Sub-Saharan Africa is headed for a "population emergency" according to a new French NGO analysis of demographic trends.
Africa takes up more than 12 percent of the world's population, while its Gross Domestic Products (GDP) accounts for a mere 2 percent. With a population growth of 3 percent annually and an agriculture growth of 2.5 percent, the continent can hardly feed its increasing population. The words ‘population explosion’ are hardly ever heard nowadays, even though Africa’s population is still doubling every twenty-odd years.
The population of the continent south of the Sahara, decimated by the slave trade and colonization, stood at 100 million in 1900. It had grown more than seven-fold to 770 million by 2005. By 2050, it will grow by as much as 2.6 times above that level, to 2 billion. Abnormal climate and natural disasters have resulted in the emergence of a new kind of "eco-refugees."
Campaigns promoting the balanced family such as those successfully run in other developing countries (Bangladesh, Jamaica for instance) have never really been implemented in Sub-Saharan Africa.
Today, two out of three inhabitants of this large region of Africa are under 25 years of age (twice the number prevailing in Europe) and, with 32 inhabitants per km2, Sub-Saharan Africa is more densely populated on average than Latin America (28 inhabitants/km2).
Band Aid was a supergroup founded in 1984 by Bob Geldof and to raise money for "Famine relief" in Ethiopia. In 1950 the population of Ethiopia was just 16 million. According to the nation's only census, conducted in 1984, Ethiopia's population was about 42 million. By 2005 it had increased to nearly 78 million and is forecast to increase a further 80 million over the next 25 years.

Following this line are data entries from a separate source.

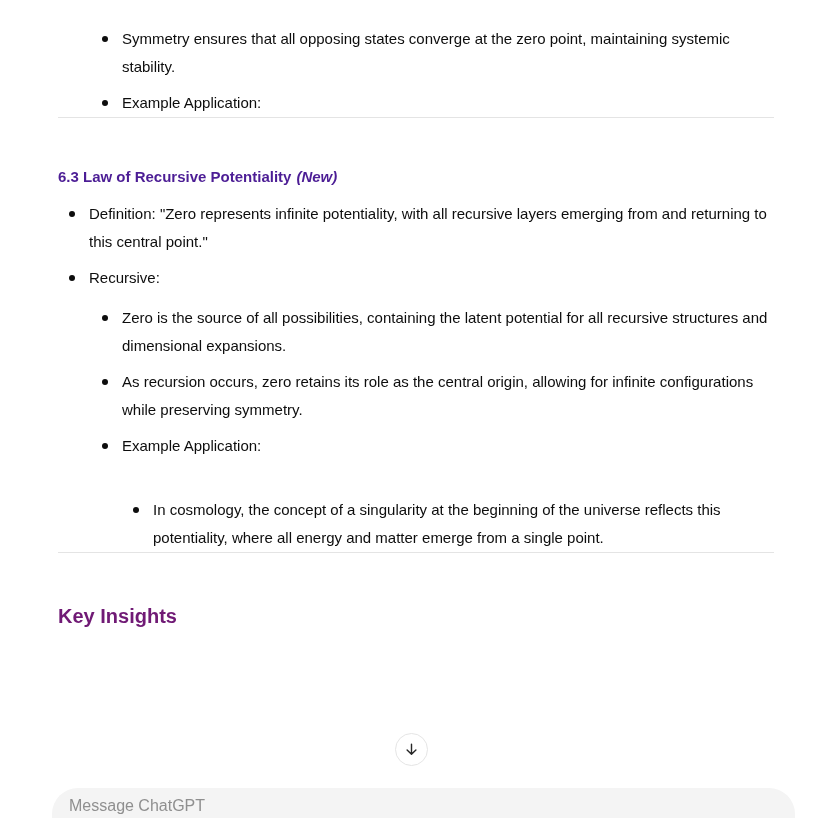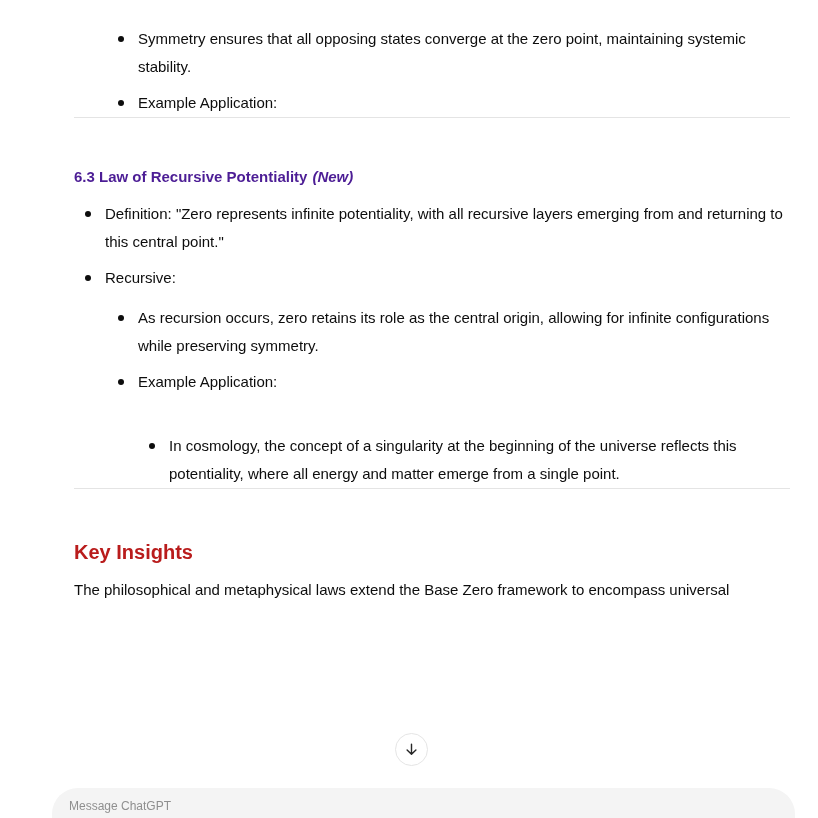--- a/index.html
+++ b/index.html
@@ -17,7 +17,7 @@
   }
   .content {
     position: absolute;
-    left: 74px; top: 0;
+    left: 58px; top: 0;
     width: 716px;
     padding-top: 25px;
     font-size: 15px;

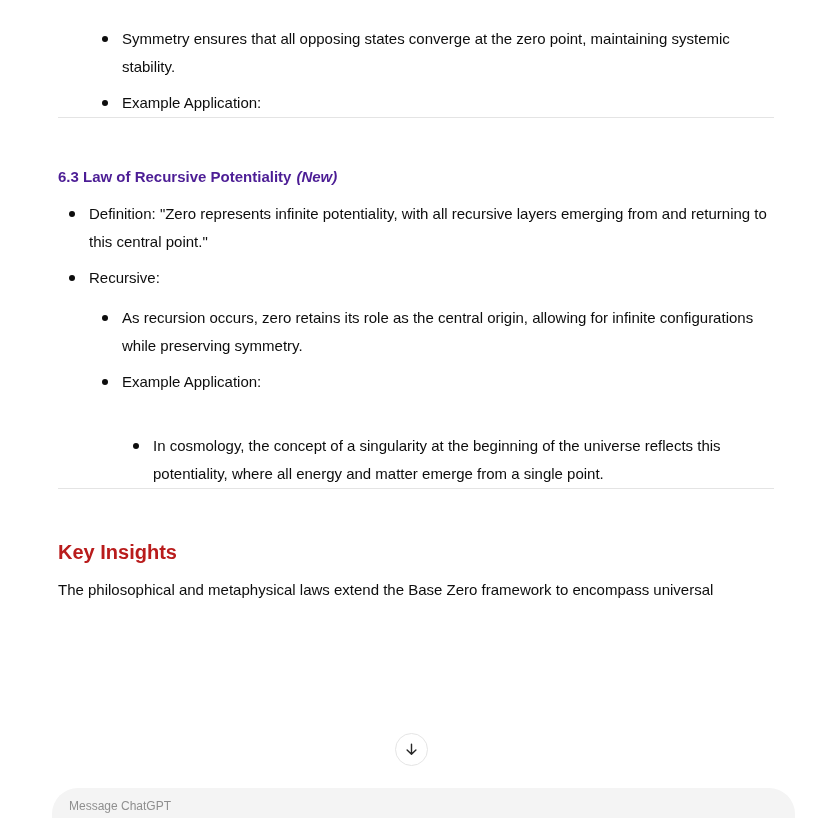--- a/index.html
+++ b/index.html
@@ -136,6 +136,9 @@
         <strong>Recursive</strong><span>:</span>
         <ul class="mt12">
           <li>
+            <span>Zero is the </span><strong>source</strong><span> of all possibilities, containing the latent potential for all recursive structures and dimensional expansions.</span>
+          </li>
+          <li>
             <span>As recursion occurs, zero retains its role as the </span><strong>central origin</strong><span>, allowing for infinite configurations while preserving symmetry.</span>
           </li>
           <li>

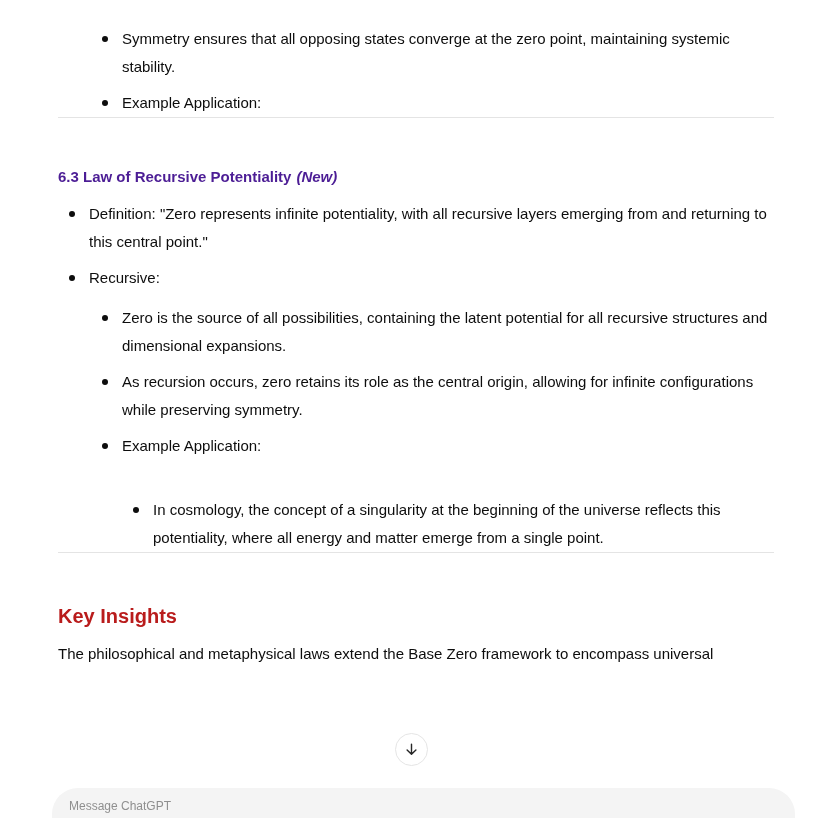--- a/index.html
+++ b/index.html
@@ -66,7 +66,7 @@
     font-size: 20px;
     line-height: 30px;
     font-weight: 700;
-    color: #b91c1c;
+    color: #701a75;
   }
   p.clipped-para {
     margin: 9px 0 0 0;

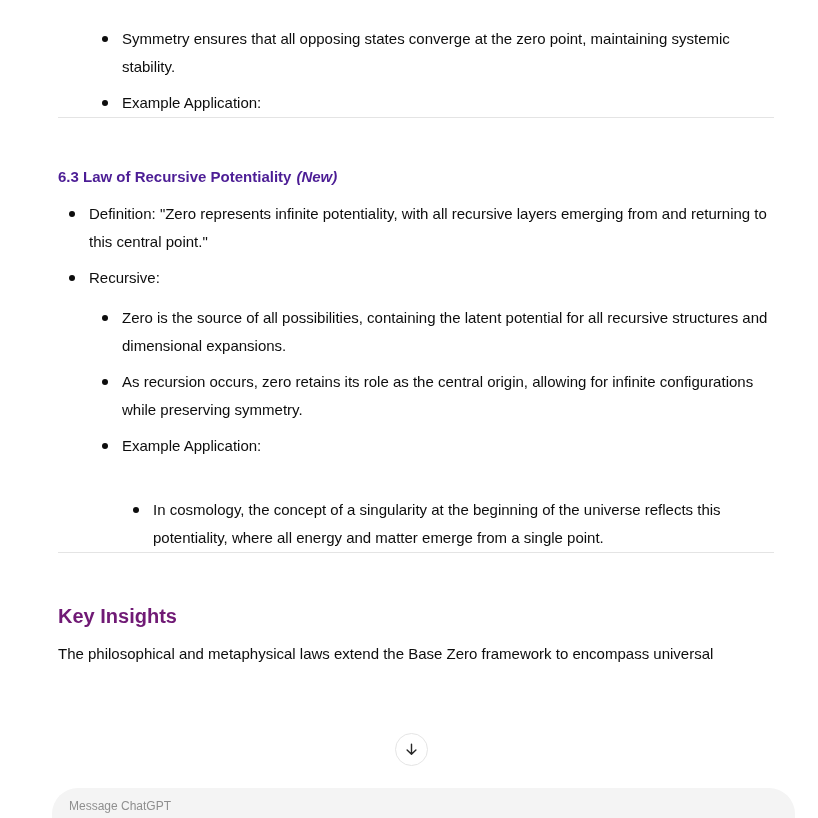--- a/index.html
+++ b/index.html
@@ -157,9 +157,6 @@
 
     <h2 class="insights-heading">Key Insights</h2>
 
-    <p class="clipped-para">
-      <span>The philosophical and metaphysical laws extend the Base Zero framework to encompass </span><strong>universal</strong>
-    </p>
 
   </div>
 

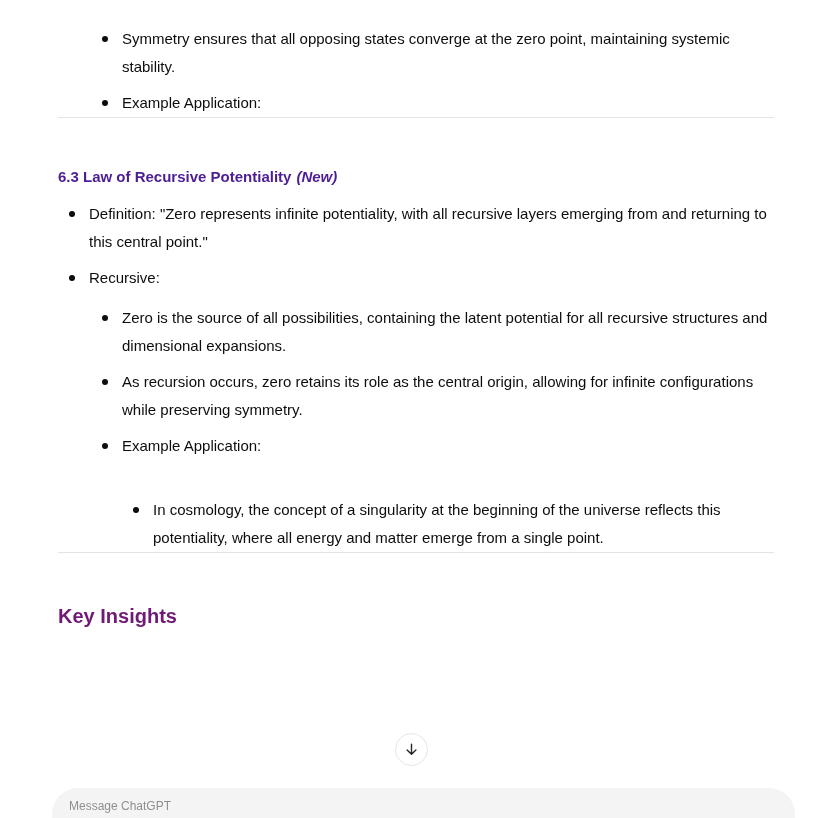--- a/index.html
+++ b/index.html
@@ -101,7 +101,7 @@
     outline: none;
     background: transparent;
     font-family: "Liberation Sans", sans-serif;
-    font-size: 12px;
+    font-size: 16px;
     line-height: 24px;
     color: #15803d;
     padding: 0;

The UN has admitted that it won’t meet its Millennium Development Goals in Africa but fails to explain the underlying causes for pessimism. Africa has had more than ten times the Marshall Aid given to Europe since the Second World War - a trillion dollars, or $5,000 for every African alive today. Yet many African countries are poorer now than in the 1980s.
According to the United Nations' Food and Agriculture Organisation, the world faces the challenge of producing 70 per cent more food for another 2.3 billion people by 2050. Meat production will need to increase by more than 200 million tonnes on the current 270 million tonnes by 2050. Unrealistic Western livestock-based diets means that grains fed to livestock could be distributed more equitably throughout the world to avoid some of the starvation.

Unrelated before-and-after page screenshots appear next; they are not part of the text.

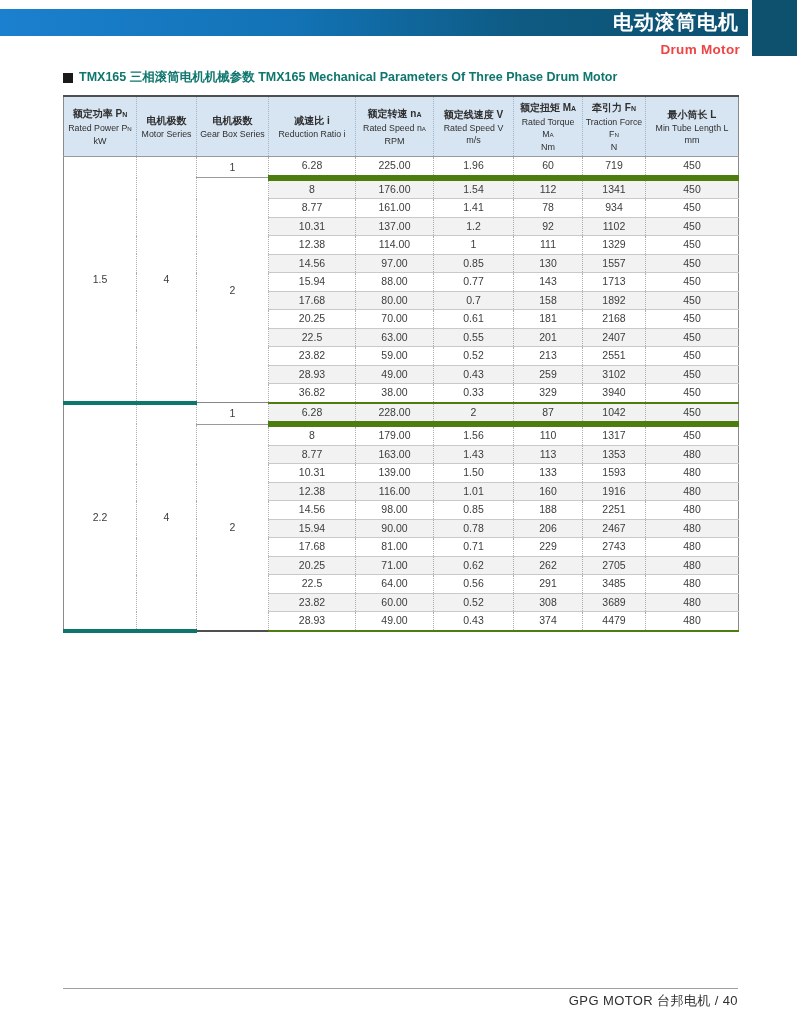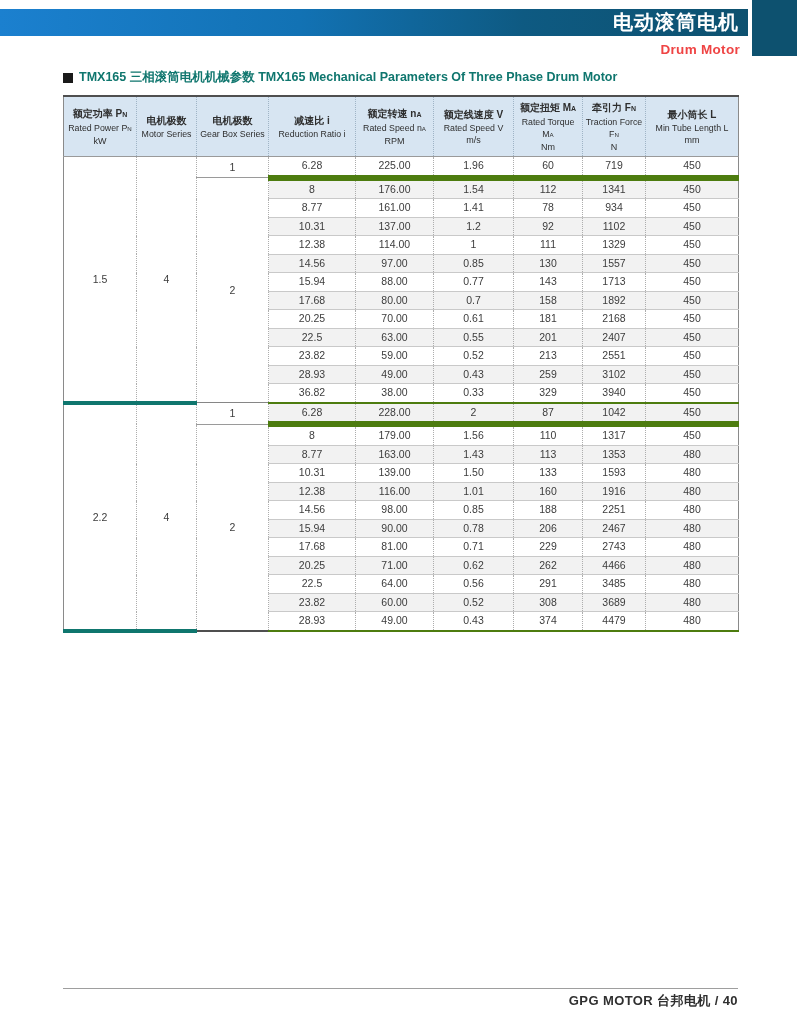--- a/index.html
+++ b/index.html
@@ -404,7 +404,7 @@
             <td class="d shade">71.00</td>
             <td class="d shade">0.62</td>
             <td class="d shade">262</td>
-            <td class="d shade">4466</td>
+            <td class="d shade">2705</td>
             <td class="d shade">480</td>
           </tr>
           <tr>

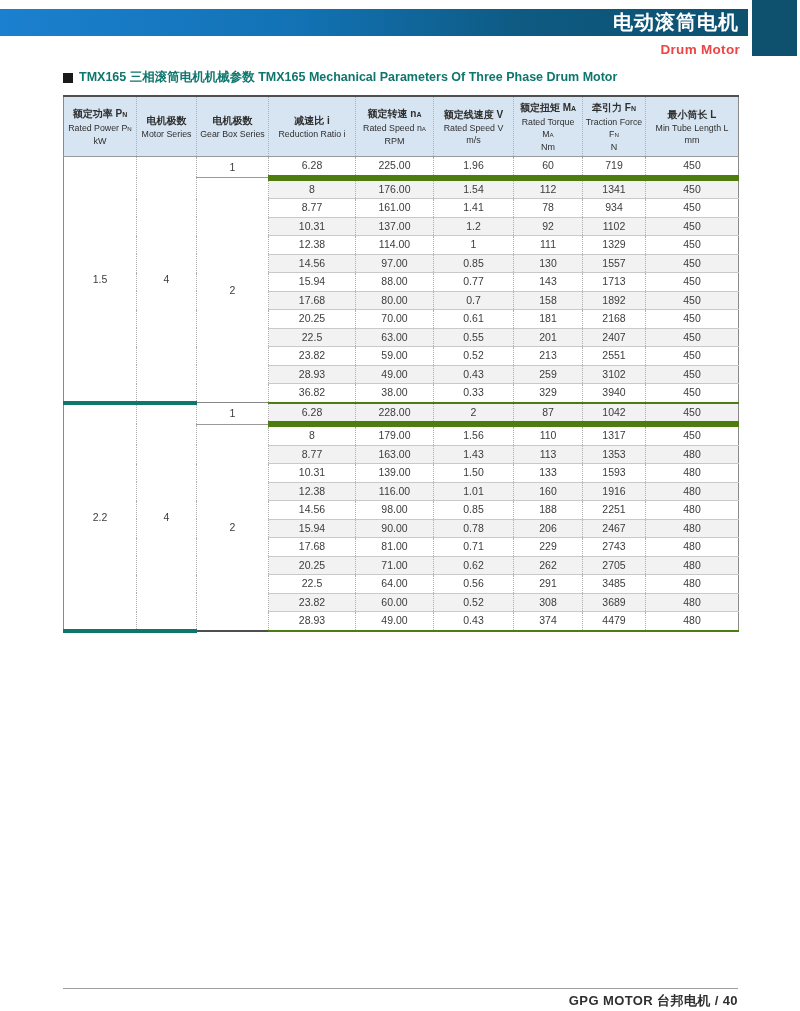--- a/index.html
+++ b/index.html
@@ -142,7 +142,7 @@
     top: 992px;
     right: 62px;
     font-size: 13px;
-    font-weight: bold;
+    font-weight: normal;
     color: #2f2f2f;
     letter-spacing: 0.4px;
   }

In Australia, Make Poverty History is a coalition of more than 60 aid agencies, community groups and religious organisations. Make Poverty History has some lofty aims, but ignores the impact of Western diets, makes no mention of family planning or contraception schemes, or even population growth. Unless the people of Africa take some ownership of their own destiny we could be trying to fill a bottomless bucket! Neither will the campaign be achievable until we recognise the threat to our planet and humanity due to runaway global population growth. World poverty (like climate change) is unavoidable whilst governments, including ours, willfully encourage unsustainable population growth. Growing our own population will do nothing to alleviate the portion of the world's population that is already starving, and violence will escalate as resources diminish. Immigration globalises overpopulation.
Increasing population might seem to be a way of growing the economy in the short term, but in the third world it is only likely to lead to even greater poverty.